In [None]:
import numpy as np
import matplotlib.pyplot as plt

# 3.3 Linear Algebra using Python and Numpy
This exercise introduces basic linear algebra operations in Numpy as well as how to use it to solve systems of linear equations and for performing linear regression using least squares. Your goal should be to familiarise yourself with the theoretical linear algebra concepts and learn some standard applications in Numpy. We cover the following topics:

* Basic matrix operations (elementwise operations, transpose, multiplication, inverse)
* Properties of matrix multiplication and inversion
* Linear equations in matrix form
* Solving linear equations using matrix inverses


## 3.3.1 Matrix operations and algebra
In this exercise you will learn to perform basic linear algebra operations using Numpy.

We define a few matrices to be used in the following exercises:

In [None]:
A = np.array([
    [1, 0.5, 1/3, 0.25],
    [0.5, 1/3, 0.25, 0.2],
    [1/3, 0.25, 0.2, 1/6],
    [0.25, 0.2, 1/6, 1/7]
])

B = np.array([
    [-16, 15, -14, 13],
    [-12, 11, -10, 9],
    [-8, 7, -6, 5],
    [-4, 3, -2, 1]
])

C = np.array([
    [1, 1/2, 1/3, 1/4],
    [1/2, 1/3, 1/4, 1/5],
    [1/3, 1/5, 1/7, 1/9],
    [1/4, 1/7, 1/8, 1/9],
])



### Task (A):
1. Calculate $A-B$. Then convert each of $A$, $B$, to `np.float16` (use `np.float16(a)`) and try again. Do you observe any difference?

In [None]:
# Double precision numbers have 53 bits (16 digits) of precision and regular floats have 24 bits (8 digits) of
# precision. The floating point type in Python uses double precision to store the values.
# https://docs.scipy.org/doc/numpy-1.13.0/user/basics.types.html
fA = np.float16(A)
fB = np.float16(B)
print(np.subtract(A,B))
print(np.subtract(fA, fB))
# Yes

2. Calculate $AC$ and $CA$ using `np.dot`. Are the results what you expected?

In [None]:
np.dot(A,C)
C.dot(A)
# A B != B A necessarily

3. Calculate $A\cdot C$ using the `*` operator. Explain the difference between `np.dot` and `*`.

In [None]:
A * C
C * A
# * it multiplies matrix elementwise(operating on one element (of a matrix etc) at a time)
# Algebraically, the dot product is the sum of the products of the corresponding entries of the two sequences
# of numbers.
# A * C == C * A

4. Calculate inverses of $A$ and $C$. Use `np.linalg.inv` to achieve this. ([docs](https://docs.scipy.org/doc/numpy/reference/generated/numpy.linalg.inv.html))

In [None]:
Ai = np.linalg.inv(A)
Ci = np.linalg.inv(C)
# Note: Not all square matrices have inverses.

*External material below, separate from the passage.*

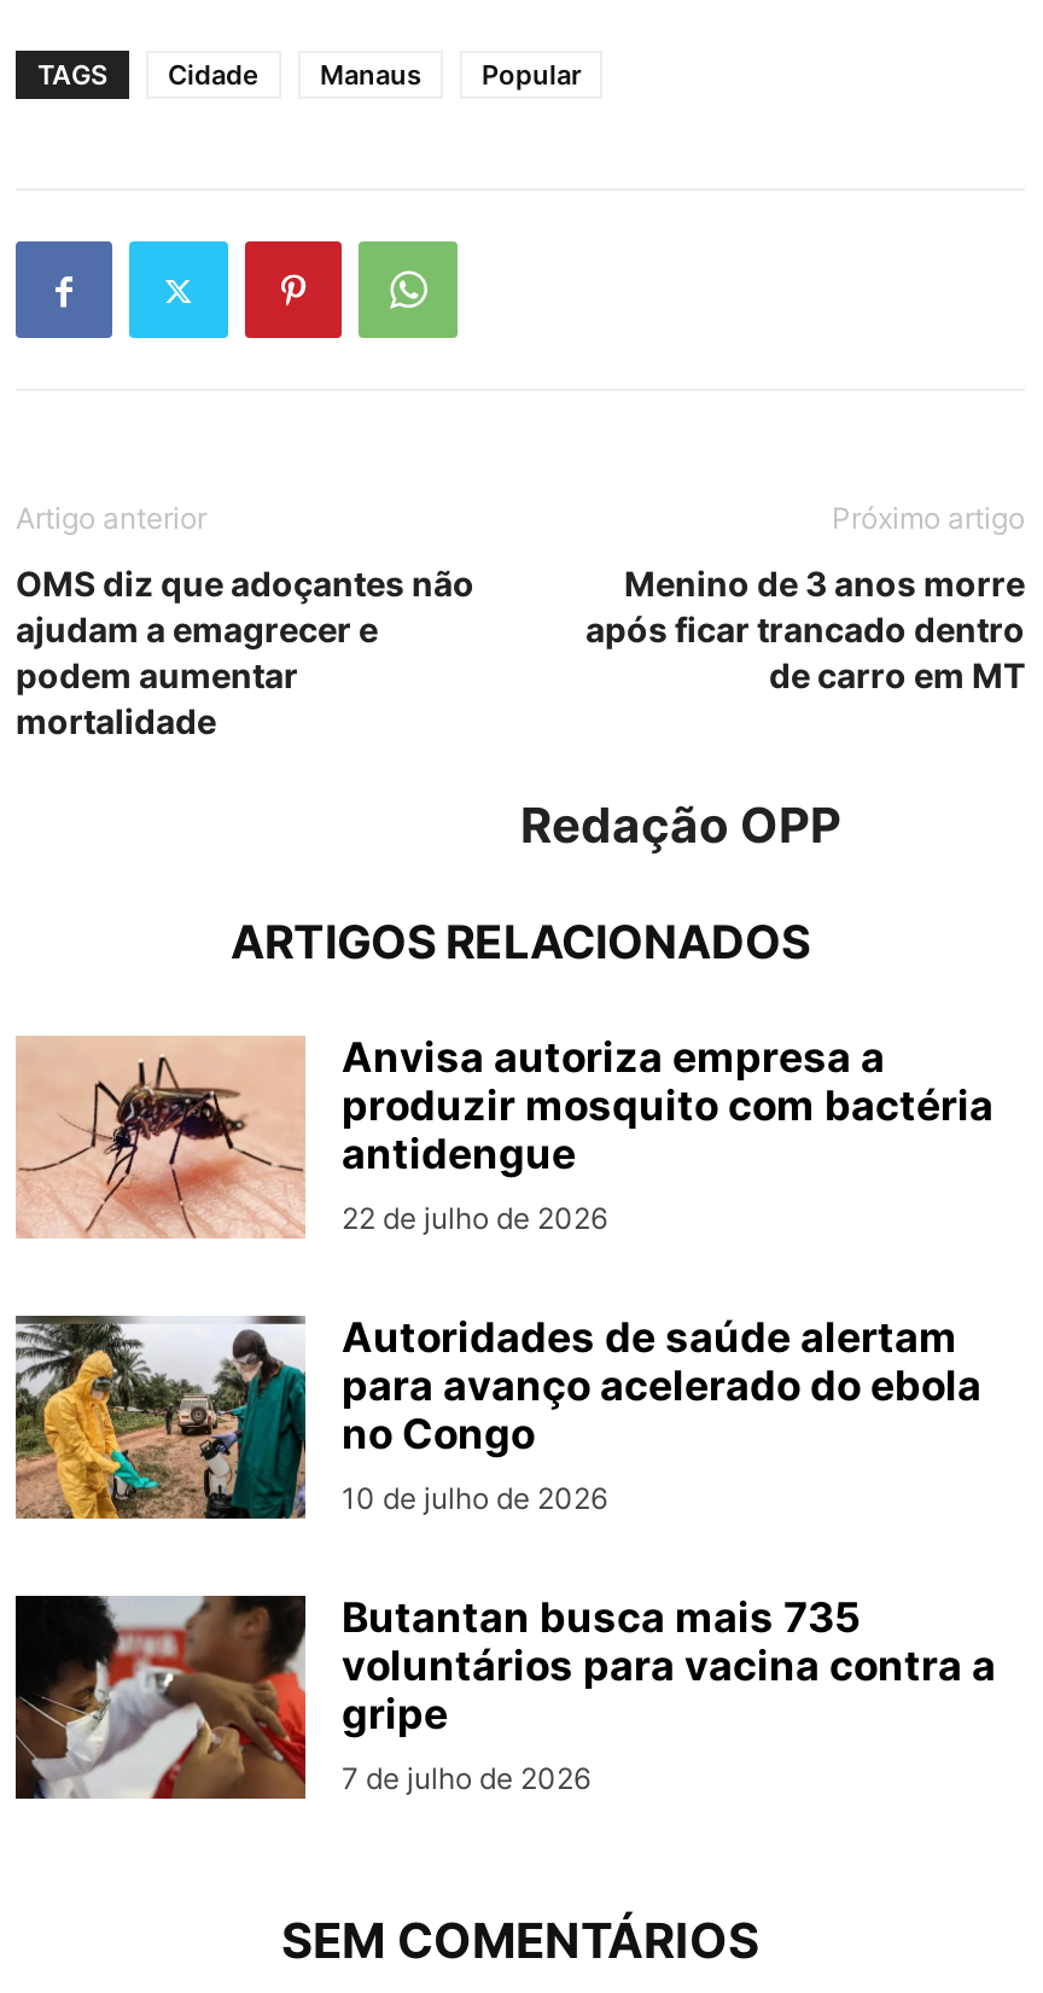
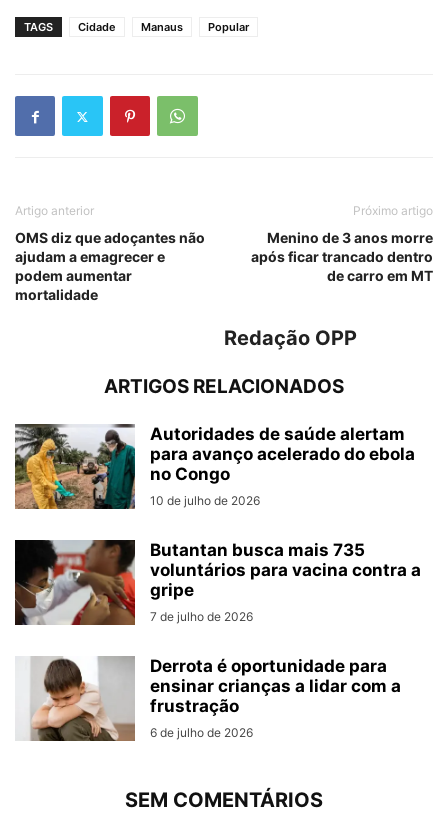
[16,1034,994,1239] [image] | Anvisa autoriza empresa a | produzir mosquito com bactéria | antidengue | 22 de julho de 2026 -> none
moved [11,1311,996,1797] -> [13,423,421,624]: [image] | Autoridades de saúde alertam | para avanço acelerado do ebola | ... | gripe | 7 de julho de 2026
none -> [23,656,401,742] [image] | Derrota é oportunidade para | ensinar crianças a lidar com a | frustração | 6 de julho de 2026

5. Calculate $AA^{-1}$. Is the result what you expected? Calculate $CC^{-1}$. How do they compare? *Note: You may want to use `np.around(a, dec)` ([docs](https://docs.scipy.org/doc/numpy/reference/generated/numpy.around.html#numpy.around)) to round the results for easier visual inspection*.

In [None]:
# AA-1 = A-1A = I
assert np.dot(A,Ai).all() == np.dot(Ai, A).all(), "NO"
I = np.dot(A,Ai)
# this is clearly not identity. This error is, because float values are never the exact values, 
# they always have some error in them.
# But if you round it, you'll get an identity.
# np.around(I)
np.around(A @ Ai) # @ == np.dot
np.around(C @ Ci)

### Task (B)
The next tasks require two more matrices:

In [None]:
D = np.array([
    [2, 4, 5/2],
    [-3/4, 2, 0.25],
    [0.25, 0.5, 2]
])

E = np.array([
    [1, -0.5, 3/4],
    [3/2, 0.5, -2],
    [0.25, 1, 0.5]
])

D_inv = np.linalg.inv(D)
E_inv = np.linalg.inv(E)

1. Calculate $D^{-1}E^{-1}$, $(DE)^{-1}$, and $(ED)^{-1}$. Compare the results.

In [None]:
# assert  np.around(D_inv @ E_inv).all() == np.around(np.linalg.inv(D @ E)).all()  == np.around(np.linalg.inv(E @ D)).all(), "No"
assert  (D_inv @ E_inv).all() == np.linalg.inv(D @ E).all()  == np.linalg.inv(E @ D).all(), "No"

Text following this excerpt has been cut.